As of March 30, Swarthmore had managed $1.5 billion, including about $400 million in stocks and the rest in bonds. It charged fees ranging from 0.25% of bonds purchased for clients to around 1% of the value of client stocks, with discounts for larger clients.

These fees, once common for the “active” stock and bond pickers who dominated the money management industry, are many times higher than the index fund fees now charged for stock and bond accounts. of bonds at large managers such as Malvern-based Vanguard Group.

Philadelphia International Airport, the Delaware River Port Authority, the Pennsylvania Judges’ Pension Fund and other government agencies were among Swarthmore’s clients in the company’s final months, attesting to the company’s enduring popularity. enterprise among decision-makers in public agencies.

“We’re a company that punches above its weight,” Glenn E. Becker, then president of Swarthmore, told The Inquirer in 2014. “We have people who are very dedicated to public service and who want to be involved in these things. It’s part of our DNA.

Becker was named chairman of the $40 billion Pennsylvania state workers’ pension fund, SERS, by then-Gov. Tom Corbett in 2013. He left Swarthmore in 2019 and now runs his own investment firm, while heading the investment committee of SERS.

Before such contributions were effectively banned, Swarthmore employees contributed to the campaigns of state treasurers Barbara Hafer and Rob McCord, who each later pleaded guilty to corruption charges involving other private companies seeking of state affairs.

Nevels, a graduate of the University of Pennsylvania Law School, had also served as chairman of Hershey Co., the Federal Reserve Bank of Philadelphia, the Federal Pension Benefit Guaranty Agency and former state-controlled school boards in Philadelphia and Chester-Upland. School districts.

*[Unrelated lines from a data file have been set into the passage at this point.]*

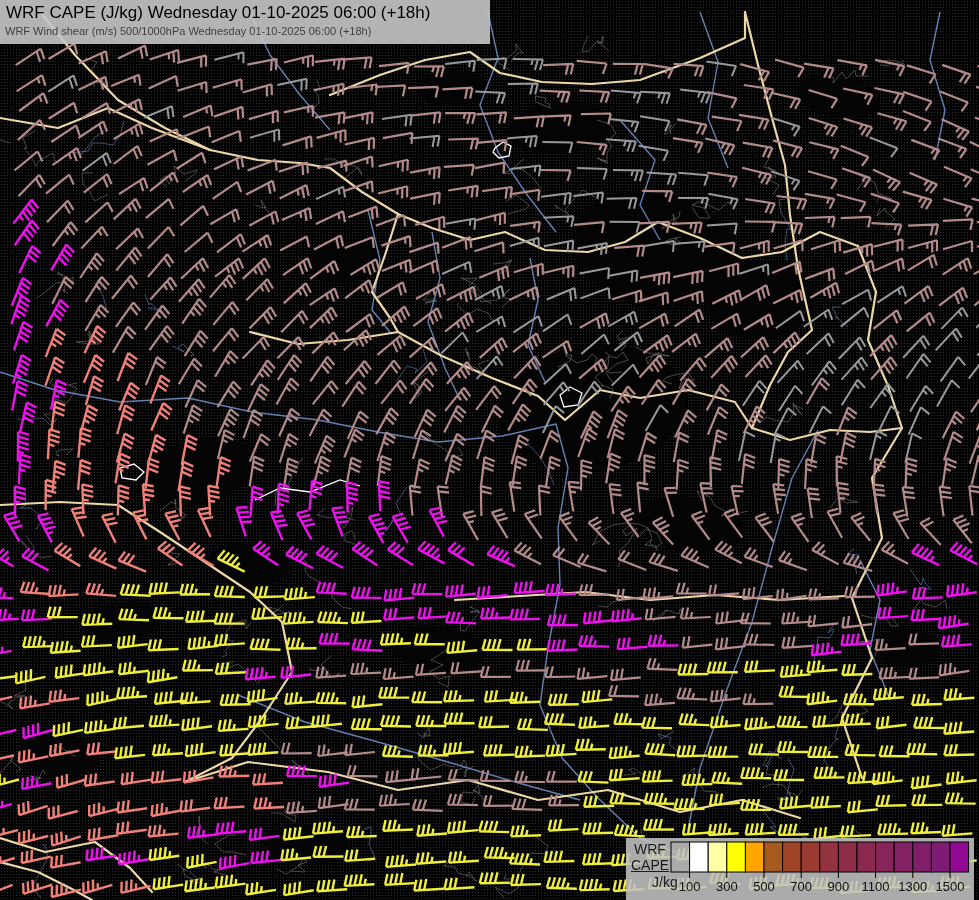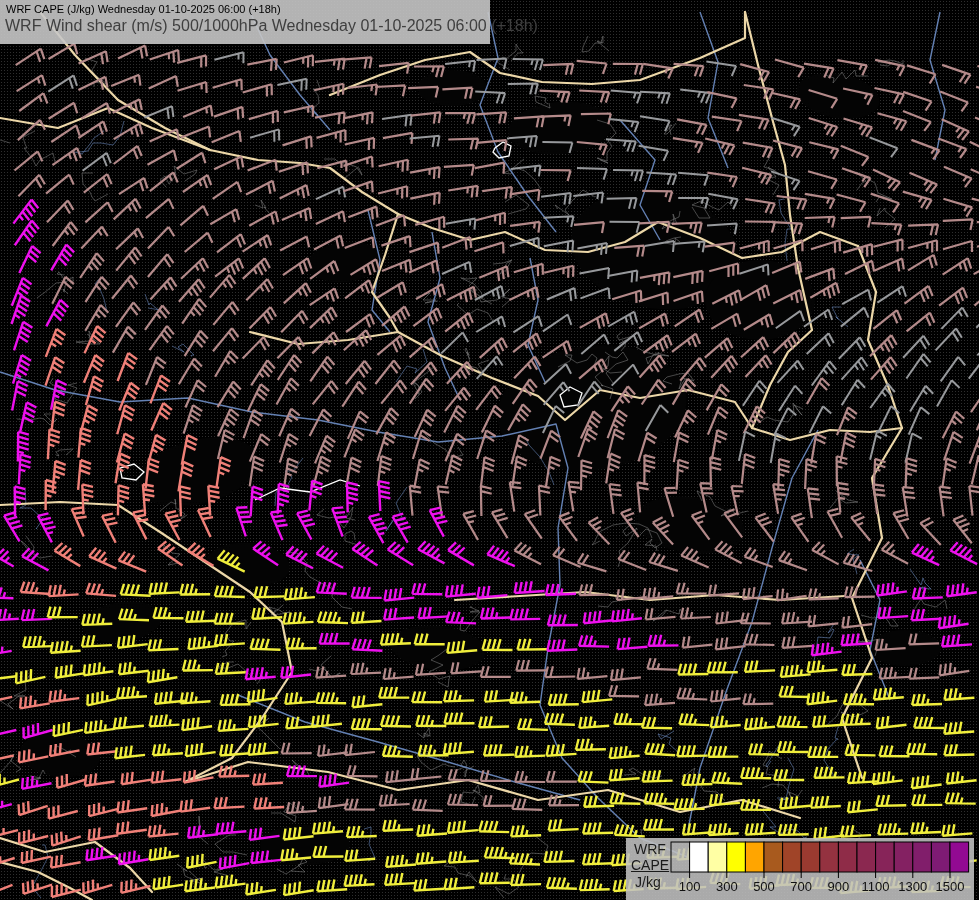"WRF CAPE (J/kg) Wednesday 01-10-2025" .titlebox .t1 { font-size: 11px -> 17px }
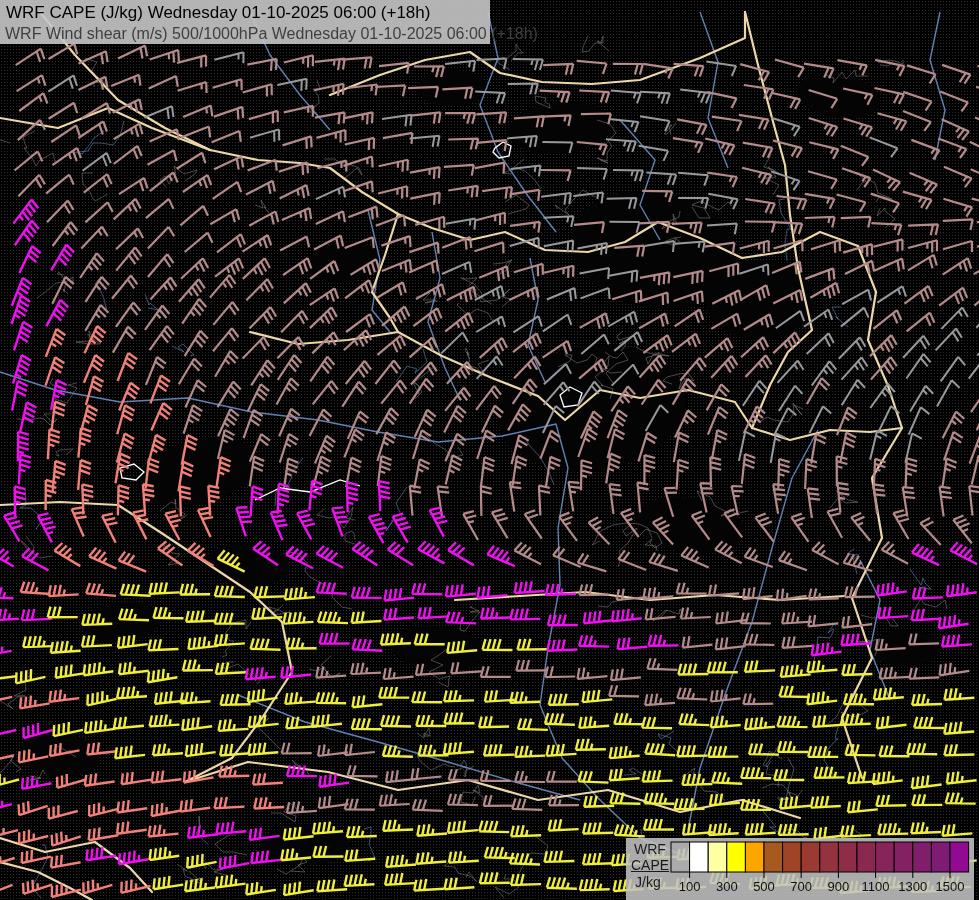"WRF Wind shear (m/s) 500/1000hPa" .titlebox .t2 { font-size: 16px -> 11px }
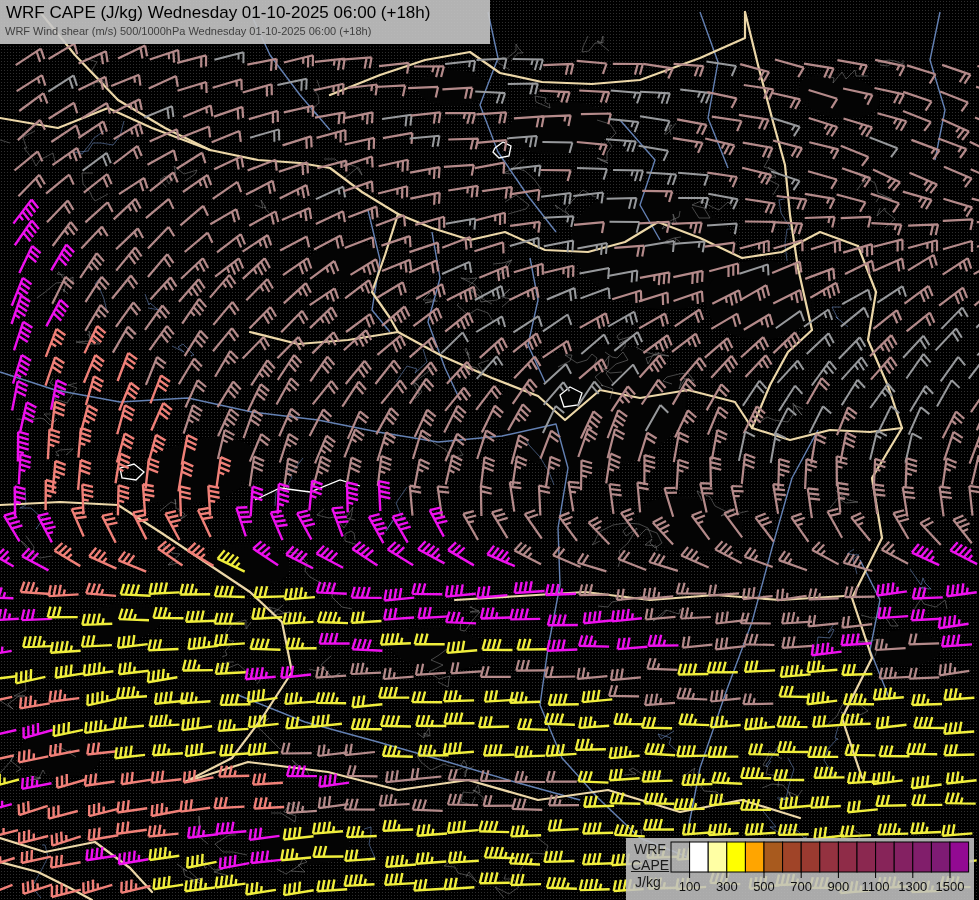"J/kg" .legend .lab.l3 { left: 9px -> 26px }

The U.S. bankruptcy court filing for eastern Pennsylvania showed Swarthmore’s assets were worth $852,000 – more than half in office equipment, computers and furniture, plus $123,000 in cash and $166,000 in uncollected charges or debts, primarily from the City of Philadelphia and its investment units.

He also showed claims of $1.3 million to creditors, including his former CEO and chief compliance officer Paula Mandle, who loaned the company $582,000, and Becker, who loaned him $61,000. depending on the file.

The filing says Swarthmore owes $22,000 in consulting fees to John H. Estey, a top aide to former Governor Edward G. Rendell. Estey pleaded guilty to stealing bribes during an FBI corruption investigation in Pennsylvania in 2017.

Swarthmore also owes money to its owner of the high-rise tower at 1650 Arch St. in Philadelphia, as well as software, accounting, consulting, hiring, and data vendors, among others.

The filing also lists several large payments Swarthmore made to “insiders” (board members and staff) over the past year: $150,000 to Nevels and $165,000 to Denise Caruso, the accountant of company since 2004, paid partly in October and partly in March; $35,000 to Becker in March; $197,000 to Mandle, in nine installments from September to April; and $64,000, in November and May, to former executive assistant Kelly Goff Davis.

In the filing, Nevels is listed as 66% owner of the company. Caruso owns 13%. Three other employees – Scott Mero, Steven Schweitzer and Jocelin Reed – each own about 3.5%, and other former employees or directors hold smaller percentages.

Mero and Schweitzer sued Nevels and Swarthmore in New York state court after the shutdown was announced in June, demanding at least $11 million each for Nevels’ breach of what they say is his promises to allow them to succeed him in running the business after his project. retire or sell the business so employees can keep their jobs.

“The company had the customers and the revenue base to continue to operate profitably,” said Jonathan Davidoff, attorney for Mero and Schweitzer. “There were a lot of current clients and potential clients on the horizon.”